WHEREAS; The SALKE FOUNDATION will not retain any excess business holdings as defined in any section of the Internal Revenue Code, or the corresponding section of any future federal tax code. WHEREAS; The SALKE FOUNDATION will not make any investments in a manner as to subject it to tax under section of the Internal Revenue Code, or the corresponding section of any future federal tax code. WHEREAS; The SALKE FOUNDATION will not make any taxable expenditures as defined in any section of the Internal Revenue Code, or the corresponding section of any future federal tax code. ARTICLE V Foundation Indenture WHEREAS; Any other provisions of this instrument notwithstanding, the TRUSTEE shall distribute its income for each tax year at a time and in a manner as not to become subject to the tax on undistributed income imposed by any section of the Internal Revenue Code, or the corresponding section of any future federal tax code. WHEREAS; Any other provisions of this instrument notwithstanding, the trustees will not engage in any act of self-dealing as defined in all sections of the Internal Revenue Code, or the corresponding section of any future federal tax code; nor retain any excess business holdings as defined in any section of the Internal Revenue Code, or the corresponding section of any future federal tax code; nor make any investments in a manner as to incur tax liability under any section of the Internal Revenue Code, or the corresponding section of any future federal tax code; nor make any taxable expenditures as defined in any section of the Internal Revenue Code, or the corresponding section of any future federal tax code. Grant Amount WHEREAS; The Foundation will pay the total grant amount specified in the Reporting and Payment Schedule below. The Foundation’s Chairman/Chairperson/President must approve in writing any Budget, Cost or Category Changes of more than 10%. Reporting and Payment Schedule WHEREAS; Payments are subject to Chairman/Chairperson/President of the Foundation's compliance with this Agreement, including achievement, and the Foundation’s approval, of any applicable targets, milestones, and reporting deliverable required under this Agreement.
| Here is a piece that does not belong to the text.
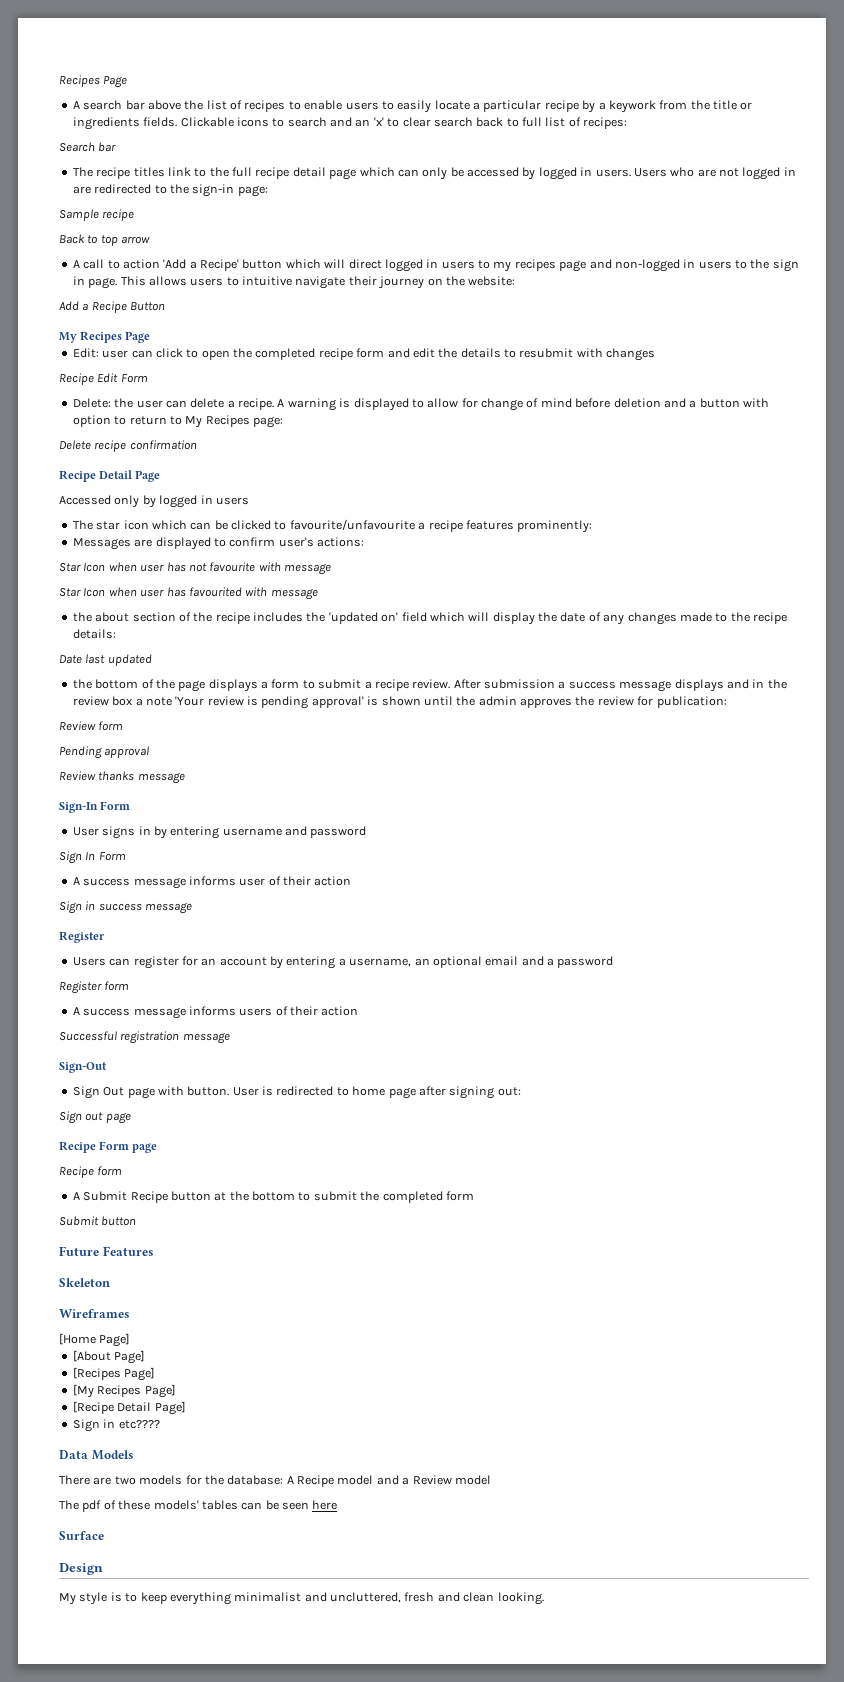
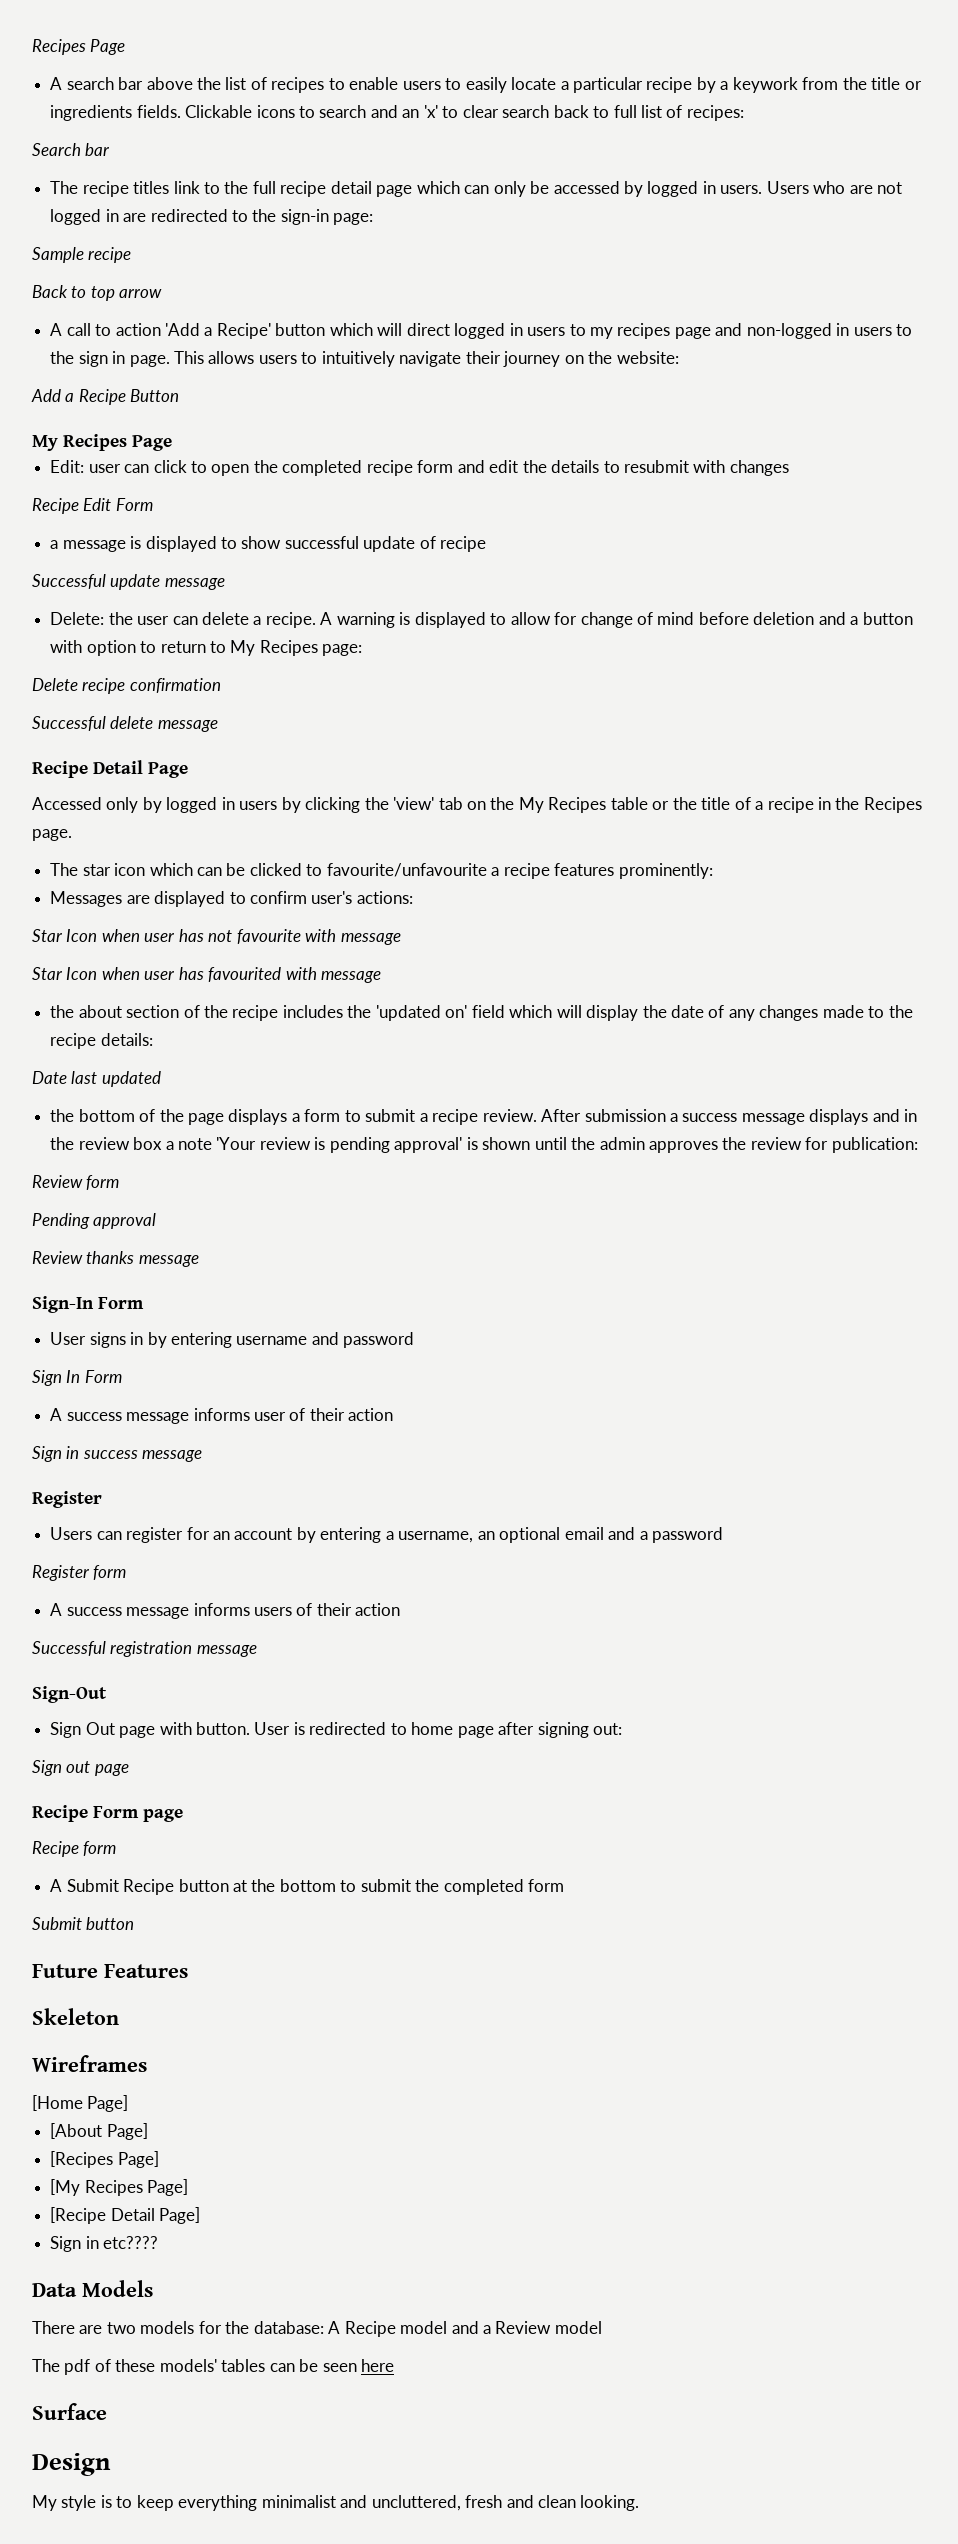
[242,276,292,286] intuitive -> [321,351,395,367] intuitively
(148, 378) none -> [50,536,487,552] [32,574,225,590] // a message is displayed to show successful update of recipe // Successful update message
(197, 445) none -> [32,716,218,732] // Successful delete message
(249, 501) none -> [281,797,922,813] [32,829,72,841] by clicking the 'view' tab on the My Recipes table or the title of a recipe in the Recipes page.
WHEREAS; The SALKE FOUNDATION may, in its reasonable discretion, modify payment dates or amounts and will notify the Chairman/Chairperson/President of any such changes in writing. Reporting WHEREAS; The SALKE FOUNDATION shall submit reports according to the Reporting and Payment Schedule using the Foundation’s templates or forms, which the Foundation will make available and which may be modified from time to time. For a progress or final report to be considered satisfactory, it must demonstrate meaningful progress against the targets or milestones for that investment period. If meaningful progress has not been made, the report should explain why not and what adjustments made to get back on track. WHEREAS; The Foundation’s Chairman/Chairperson/President can nominate a Primary Contact, known as an Administrator, Vice President or General Director; if the Chairman/Chairperson/President needs to add or modify any targets or milestones. The Foundation must approve any such changes in writing, and agree to submit other reports the Foundation may reasonably request. Projection Description and Charitable Purpose WHEREAS; The SALKE FOUNDATION is awarding this grant to carry out Projects and Programs described in the Proposal Narrative and Results Framework and Tracker collectively, \"Project and Program\", in order to further the Charitable Charitable Purpose WHEREAS; The SALKE FOUNDATION, in its discretion, may approve in writing any request by the Chairman/Chairperson/President to make non-material changes to the Proposal Narrative and/or Results Framework and Tracker. Use of Funds Prohibited Activities WHEREAS; No part of the net earnings of the Foundation shall inure to the benefit of, or be distributed to its members, officers, or other private persons, except that the Foundation shall be authorised and empowered to pay reasonable compensation for services rendered and to make payments and distributions in furtherance of the purposes set forth in this Agreement.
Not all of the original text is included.